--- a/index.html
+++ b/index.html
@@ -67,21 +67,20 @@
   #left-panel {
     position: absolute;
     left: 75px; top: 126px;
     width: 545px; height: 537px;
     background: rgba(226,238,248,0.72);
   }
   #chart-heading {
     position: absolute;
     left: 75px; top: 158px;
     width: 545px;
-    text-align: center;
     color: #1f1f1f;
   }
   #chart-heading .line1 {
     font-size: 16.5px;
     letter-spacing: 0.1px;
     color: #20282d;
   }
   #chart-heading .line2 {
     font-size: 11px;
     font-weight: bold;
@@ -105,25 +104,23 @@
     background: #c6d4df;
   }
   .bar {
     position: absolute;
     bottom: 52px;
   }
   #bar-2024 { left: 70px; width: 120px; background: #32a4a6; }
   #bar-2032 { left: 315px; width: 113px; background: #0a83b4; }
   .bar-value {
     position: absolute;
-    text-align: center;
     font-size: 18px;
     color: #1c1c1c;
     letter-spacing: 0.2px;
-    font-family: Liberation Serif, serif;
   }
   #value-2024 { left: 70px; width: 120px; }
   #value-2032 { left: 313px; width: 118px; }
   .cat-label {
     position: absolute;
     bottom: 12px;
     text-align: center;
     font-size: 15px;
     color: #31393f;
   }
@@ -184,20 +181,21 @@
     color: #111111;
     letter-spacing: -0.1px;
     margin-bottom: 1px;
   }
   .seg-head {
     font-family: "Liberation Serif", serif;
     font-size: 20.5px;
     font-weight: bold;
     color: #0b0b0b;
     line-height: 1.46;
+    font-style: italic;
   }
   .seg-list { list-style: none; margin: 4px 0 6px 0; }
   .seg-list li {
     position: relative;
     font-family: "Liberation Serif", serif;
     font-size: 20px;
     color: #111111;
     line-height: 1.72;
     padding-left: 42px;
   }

——————

* _DIRECTIONS FOR THIS TASK_
Reproduce the entries above in full by retyping them exactly.

* _THE ANSWER_
--- a/index.html
+++ b/index.html
@@ -67,21 +67,20 @@
   #left-panel {
     position: absolute;
     left: 75px; top: 126px;
     width: 545px; height: 537px;
     background: rgba(226,238,248,0.72);
   }
   #chart-heading {
     position: absolute;
     left: 75px; top: 158px;
     width: 545px;
-    text-align: center;
     color: #1f1f1f;
   }
   #chart-heading .line1 {
     font-size: 16.5px;
     letter-spacing: 0.1px;
     color: #20282d;
   }
   #chart-heading .line2 {
     font-size: 11px;
     font-weight: bold;
@@ -105,25 +104,23 @@
     background: #c6d4df;
   }
   .bar {
     position: absolute;
     bottom: 52px;
   }
   #bar-2024 { left: 70px; width: 120px; background: #32a4a6; }
   #bar-2032 { left: 315px; width: 113px; background: #0a83b4; }
   .bar-value {
     position: absolute;
-    text-align: center;
     font-size: 18px;
     color: #1c1c1c;
     letter-spacing: 0.2px;
-    font-family: Liberation Serif, serif;
   }
   #value-2024 { left: 70px; width: 120px; }
   #value-2032 { left: 313px; width: 118px; }
   .cat-label {
     position: absolute;
     bottom: 12px;
     text-align: center;
     font-size: 15px;
     color: #31393f;
   }
@@ -184,20 +181,21 @@
     color: #111111;
     letter-spacing: -0.1px;
     margin-bottom: 1px;
   }
   .seg-head {
     font-family: "Liberation Serif", serif;
     font-size: 20.5px;
     font-weight: bold;
     color: #0b0b0b;
     line-height: 1.46;
+    font-style: italic;
   }
   .seg-list { list-style: none; margin: 4px 0 6px 0; }
   .seg-list li {
     position: relative;
     font-family: "Liberation Serif", serif;
     font-size: 20px;
     color: #111111;
     line-height: 1.72;
     padding-left: 42px;
   }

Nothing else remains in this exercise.